The routed_way table has a column named way where the path of a vehicle is stored. The length of these paths can vary greatly, with some being short and others containing millions of points. Although the table only has thousands of rows, there are two issues that need to be addressed.

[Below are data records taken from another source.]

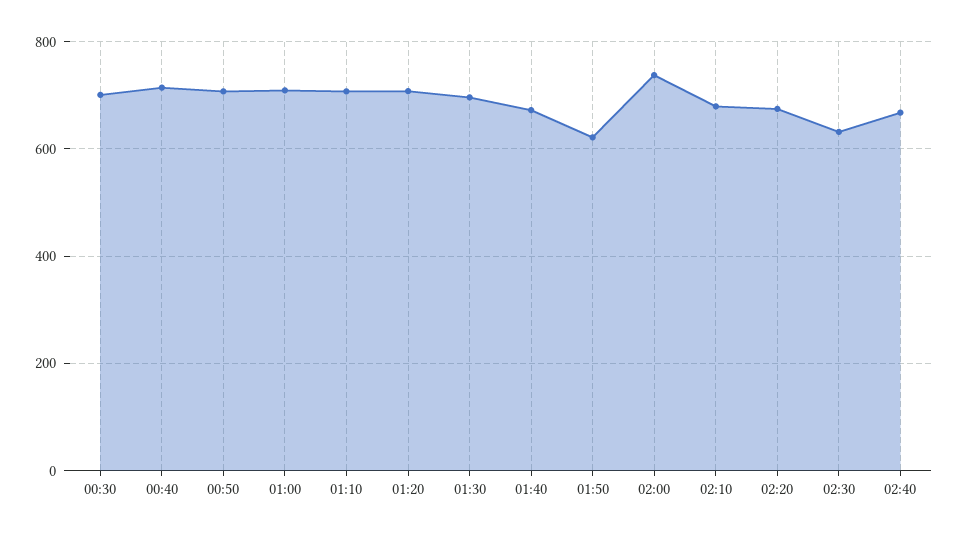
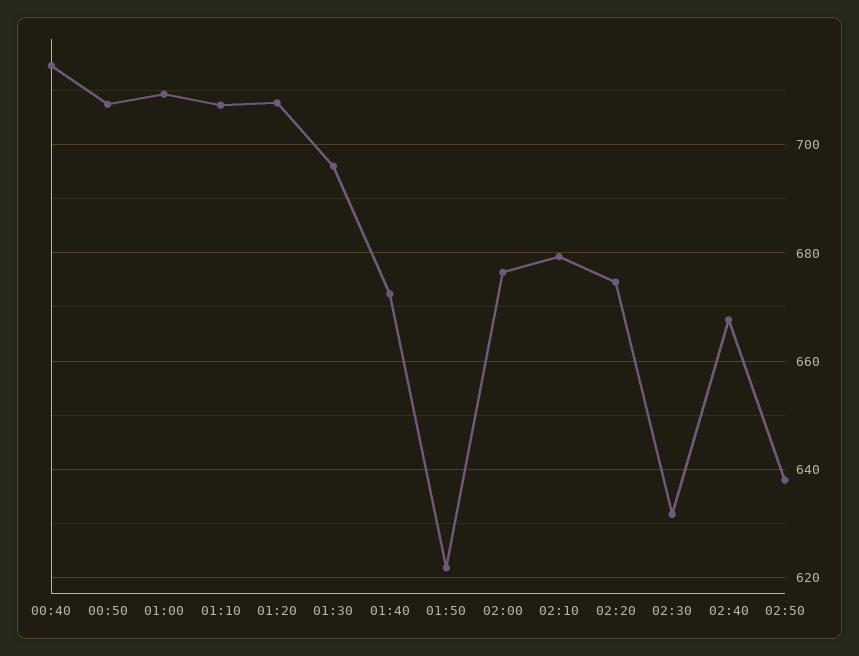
00:30: 700 -> none
02:00: 740 -> 676
02:50: none -> 638

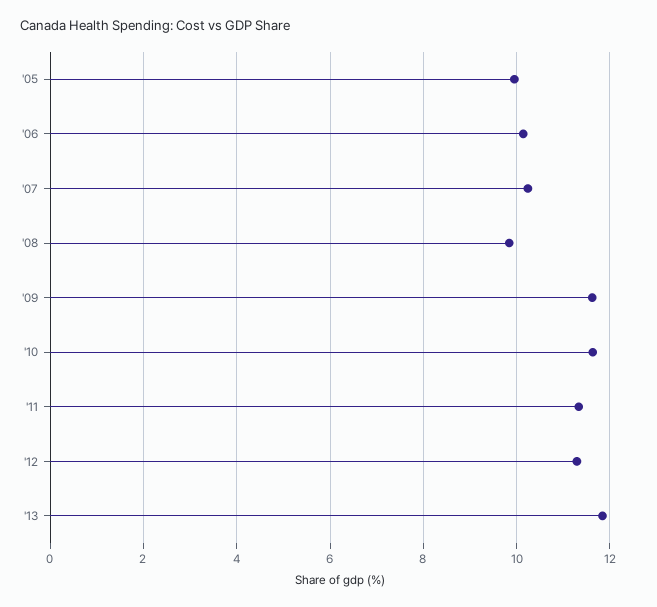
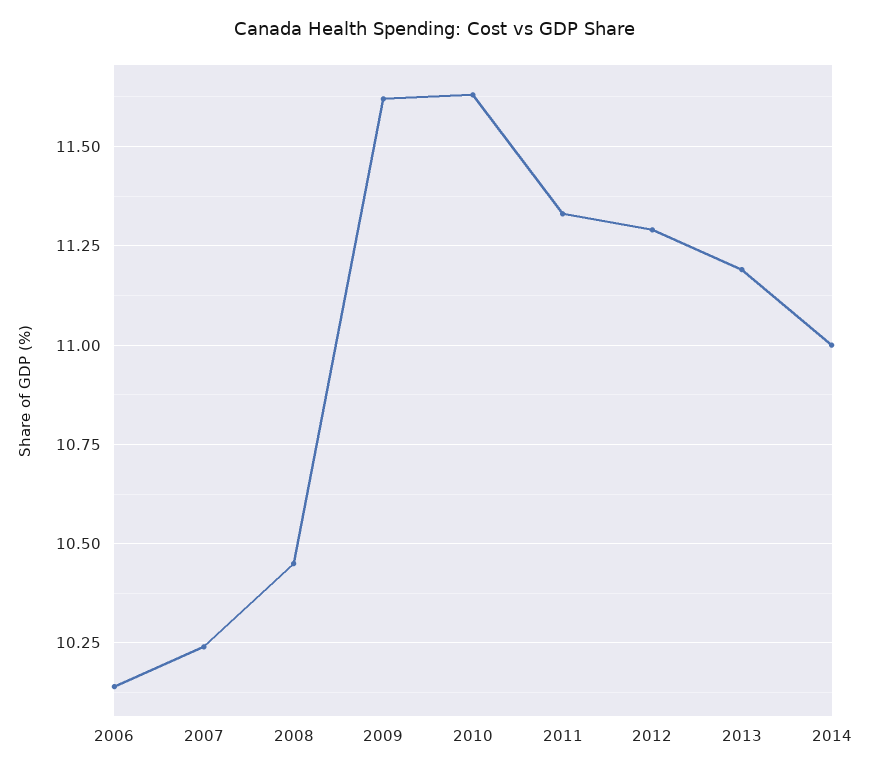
'05: 10 -> none
'08: 9.8 -> 10.45
'13: 11.8 -> 11.2
2014: none -> 11

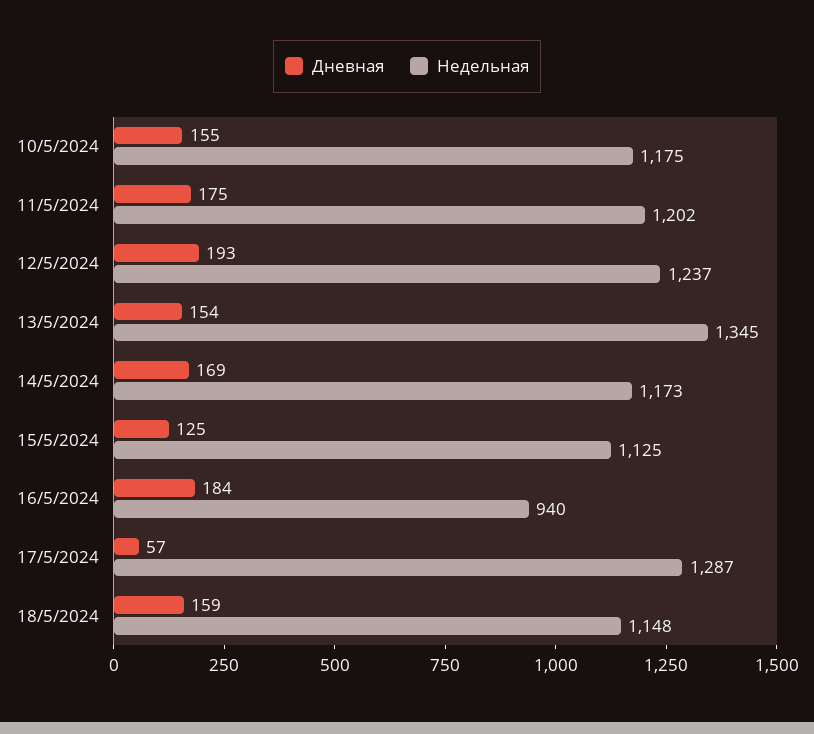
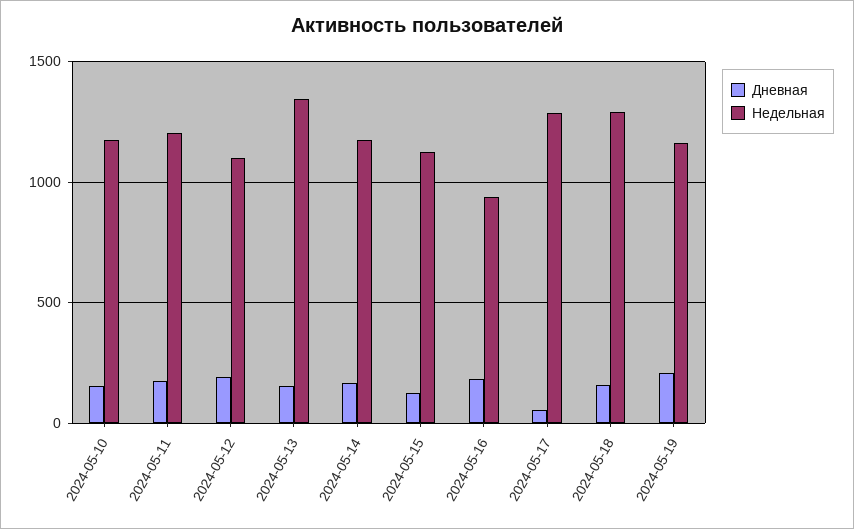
Недельная, 12/5/2024: 1237 -> 1100
Недельная, 18/5/2024: 1148 -> 1300
Дневная, 2024-05-19: none -> 200
Недельная, 2024-05-19: none -> 1150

  1. Deleting rows from this table is very slow and can take several minutes.
  2. Queries using the "st_intersects" function are also slow and take nearly one minute to complete.
create table public.routed_way
(
    id              uuid default gen_random_uuid() not null primary key,
    created_at      timestamp with time zone default CURRENT_TIMESTAMP,
    updated_at      timestamp with time zone,
    sourcer_class   text not null,
    sourcer_id      text  not null,
    route_start     timestamp with time zone,
    route_end       timestamp with time zone not null,
    way             geometry(LineString, 4326) not null,
    time_delta      integer[],
    elevation_delta integer[]
);
alter table public.routed_way owner to postgres;
create index idx_routed_way_created_at    on public.routed_way (created_at);
create index idx_routed_way_sourcer_class on public.routed_way (sourcer_class);
create index idx_routed_way_route_start   on public.routed_way (route_start);
create index idx_routed_way_way           on public.routed_way using gist (way);
select 
    id, 
    route_start, 
    route_end, 
    st_transform(way, 3857) as geometry
from routed_way
where 
    (route_start > now() - interval '7 day' 
    and route_start < now() - interval '3 day')
  and st_intersects(st_transform(way, 3857),!bbox!)
Gather  (cost=1072.66..63827.33 rows=1 width=64)
  Workers Planned: 1
  ->  Parallel Bitmap Heap Scan on routed_way  (cost=72.66..62827.23 rows=1 width=64)
        Recheck Cond: ((route_start > (now() - '7 days'::interval)) AND (route_start < (now() - '3 days'::interval)))
"        Filter: st_intersects(st_transform(way, 3857), '0103000020110F00000100000005000000010000E0FFFFEFC7010000E0FFFFEFC7010000E0FFFFEFC7010000E0FFFFEF47010000E0FFFFEF47010000E0FFFFEF47010000E0FFFFEF47010000E0FFFFEFC7010000E0FFFFEFC7010000E0FFFFEFC7'::geometry)"
        ->  Bitmap Index Scan on idx_routed_way_route_start  (cost=0.00..72.66 rows=2037 width=0)
              Index Cond: ((route_start > (now() - '7 days'::interval)) AND (route_start < (now() - '3 days'::interval)))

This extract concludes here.